The Short Version
An SQL text by Erland Sommarskog, SQL Server
MVP. Latest Revision 2023-03-11.
Copyright applies to this text. See here for font conventions used in this article.
This is a short article directed to readers with a limited experience of SQL Server programming that discusses how to handle a list of values delimited by commas or some other separator. There is an accompanying article, Arrays and Lists in SQL Server, The Long Version, which includes many more ways to crack lists in to tables – and you could argue too many. This longer article is intended for an audience with a little more experience. Most likely, this short story should tell you all you need, but in a few places I will refer to the longer article for users with special needs.
Table of Contents
string_split – The Built-in Solution
Two Simple Multi-Statement Functions
What If You Cannot Use a Function?
Delimited Lists in a Table Column
I frequently see people asking in SQL forums why does this not work?
DECLARE @list varchar(23) = '1,2,3,4' SELECT ... FROM tbl WHERE col IN (@list)
The answer is that it does work: just look at this:
CREATE TABLE #test (id int NOT NULL, col varchar(23) NOT NULL) INSERT #test(id, col) VALUES(1, 'Something'), (2, '1,2,3,4'), (3, 'Anything') DECLARE @list varchar(23) = '1,2,3,4' SELECT id FROM #test WHERE col IN (@list)
The SELECT returns the row with id = 2, not the others.
People who ask why IN does not work have a misconception about IN. IN is not a function.
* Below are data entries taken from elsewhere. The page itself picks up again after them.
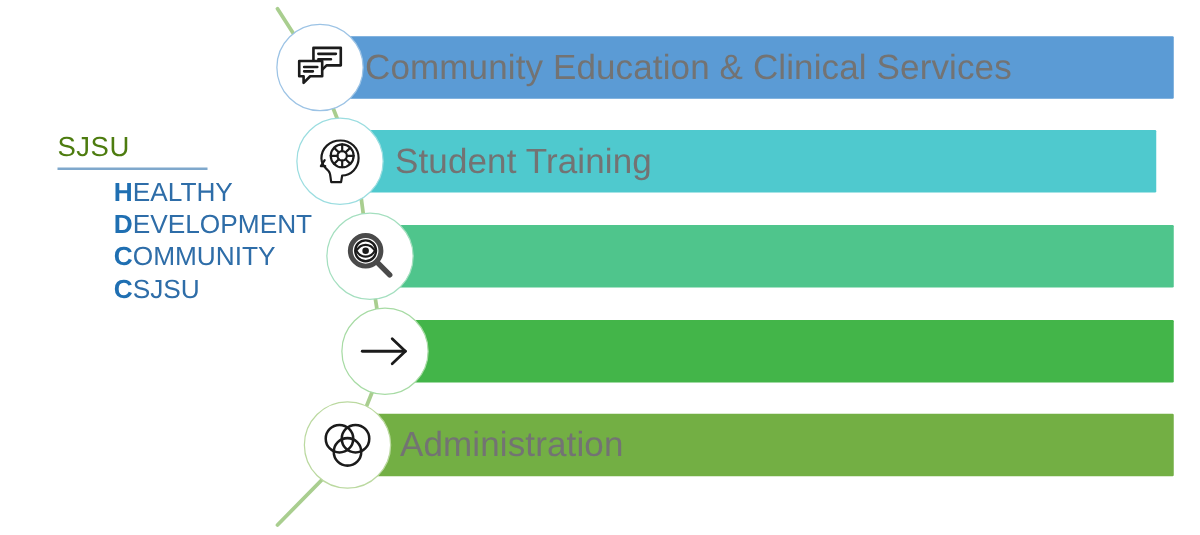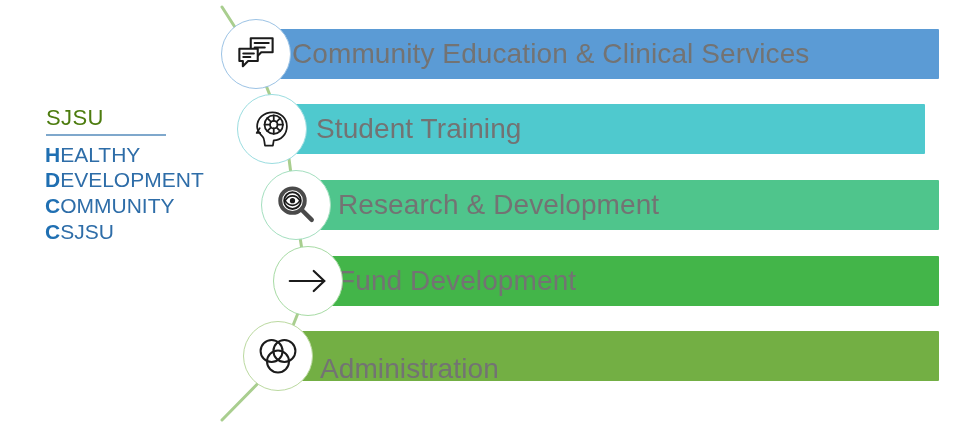--- a/index.html
+++ b/index.html
@@ -51,6 +51,7 @@
     color: #2E6DA8;
     letter-spacing: 0px;
     padding-left: 1px;
+    margin-left: 46px;
   }
   .logo-lines .ln { white-space: nowrap; }
   .logo-lines .cap {

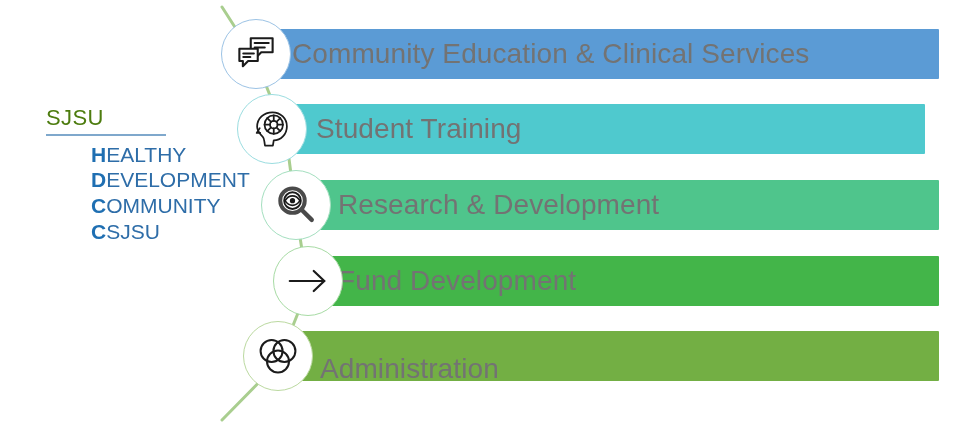--- a/index.html
+++ b/index.html
@@ -163,7 +163,6 @@
       </div>
       <div class="row" style="left: 296px; top: 180px; width: 643px;">
         <div class="bar" style="background: rgb(79, 197, 140);"></div>
-        <div class="bar-label" style="left: 42px;">Research &amp; Development</div>
         <div class="node" style="border-color: rgb(164, 223, 191);">
           <span>
     <svg width="42" height="42" viewBox="0 0 48 48" fill="none" stroke="#1b1b1b" stroke-linecap="round" stroke-linejoin="round">

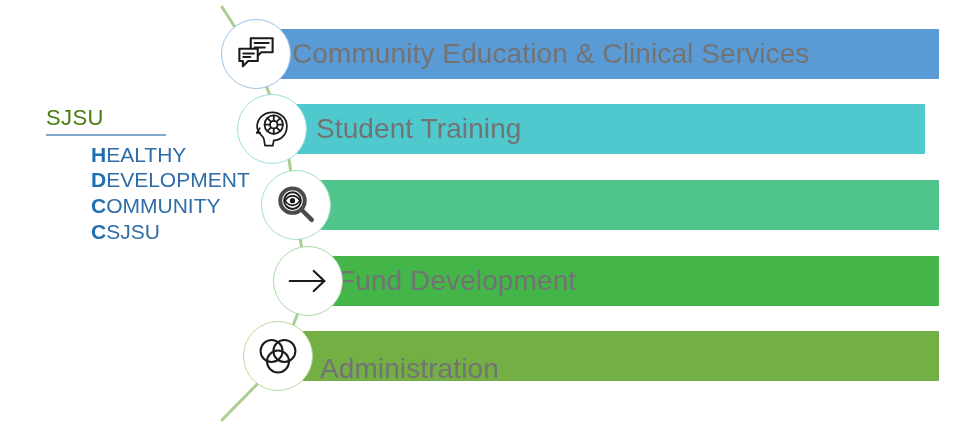--- a/index.html
+++ b/index.html
@@ -177,7 +177,6 @@
       </div>
       <div class="row" style="left: 308px; top: 256px; width: 631px;">
         <div class="bar" style="background: rgb(67, 181, 73);"></div>
-        <div class="bar-label" style="left: 30px;">Fund Development</div>
         <div class="node" style="border-color: rgb(167, 219, 164);">
           <span>
     <svg width="46" height="46" viewBox="0 0 48 48" fill="none" stroke="#1b1b1b" stroke-width="2.3" stroke-linecap="round" stroke-linejoin="round">

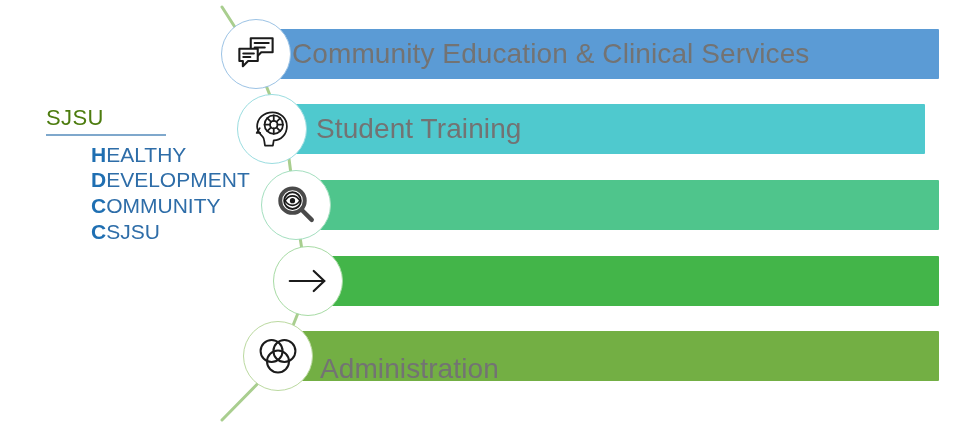--- a/index.html
+++ b/index.html
@@ -188,7 +188,7 @@
       </div>
       <div class="row" style="left: 278px; top: 331px; width: 661px;">
         <div class="bar" style="background: rgb(115, 175, 68);"></div>
-        <div class="bar-label" style="left: 42px; margin-top: 13px;">Administration</div>
+        <div class="bar-label" style="left: 42px;">Administration</div>
         <div class="node" style="border-color: rgb(187, 217, 160);">
           <span>
     <svg width="44" height="44" viewBox="0 0 48 48" fill="none" stroke="#1b1b1b" stroke-width="2.2">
IN is an operator and the expression
col IN (val1, val2, val3, ...)
is simply a shortcut for:
col = val1 OR col = val2 OR col = val3 OR ...
val1 etc here can be table columns, variables or constants. The parser rewrites the IN expression to a list of OR as soon as it sees it. (This explains why you get multiple error messages when you happen to misspell the name of the column left of IN.) There is no magical expansion of a variable values. The value
'1,2,3,4' means exactly that string, not a list of numbers.
Now you know why
IN (@list) does not work as you hoped for, but if you have a comma-separated list you still need to know how to work with it. That is what you will learn in this chapter.
The best approach in my opinion is to reconsider having a delimited list at all. After all, you are in a relational database, so why not use a table? That is, you should pass the data in a table-valued parameter (TVP) instead of a delimited list. If you have never used TVPs before, I have an article, Using Table-Valued Parameters in SQL Server and .NET, where I give a tutorial of passing TVPs from .NET to SQL Server., The article includes a detailed description of passing a comma-separated list to a TVP. You will find that it is astonishingly simple.
Unfortunately, not all environments support TVPs, so using a TVP is not always an option. In that case you need to split the list into table format, and that is what we will look at in the rest of this chapter.
If you are on SQL 2016 or later, there is a very quick solution:
SELECT ... FROM tbl WHERE col IN (SELECT convert(int, value) FROM string_split('1,2,3,4', ','))
string_split is a built-in table-valued function that accepts two parameters. The first is a delimited list, and the second is the delimiter.
There are two forms of string_split. Used as in the example above, it returns a result set with a single column value. Take this query:
SELECT * FROM string_split ('a|b|v', '|')
You get back this result set:
There are situations where you want to know the order of the elements in the list. For instance, you may have two lists that you want to keep in sync. (We will see an example of this at the end of the article.) To achieve this, you can add a third parameter which you specify as 1. This will add a second column, ordinal, to the result set. Here is an example:
SELECT * FROM string_split('a|b|v', '|', 1)
This is the output:
Beware that this parameter is not available in SQL 2019 and earlier, but only in SQL 2022 and later. It is also available in Azure SQL Database and Azure Managed Instance.
While string_split certainly is useful, it has a couple of shortcomings, so it does not always meet your needs:
'1,2,,4'. What do you want to happen in this case? string_split will return an empty string and when you apply the convert above, this will produce a 0 which is unlikely to be correct. You may prefer to get NULL back.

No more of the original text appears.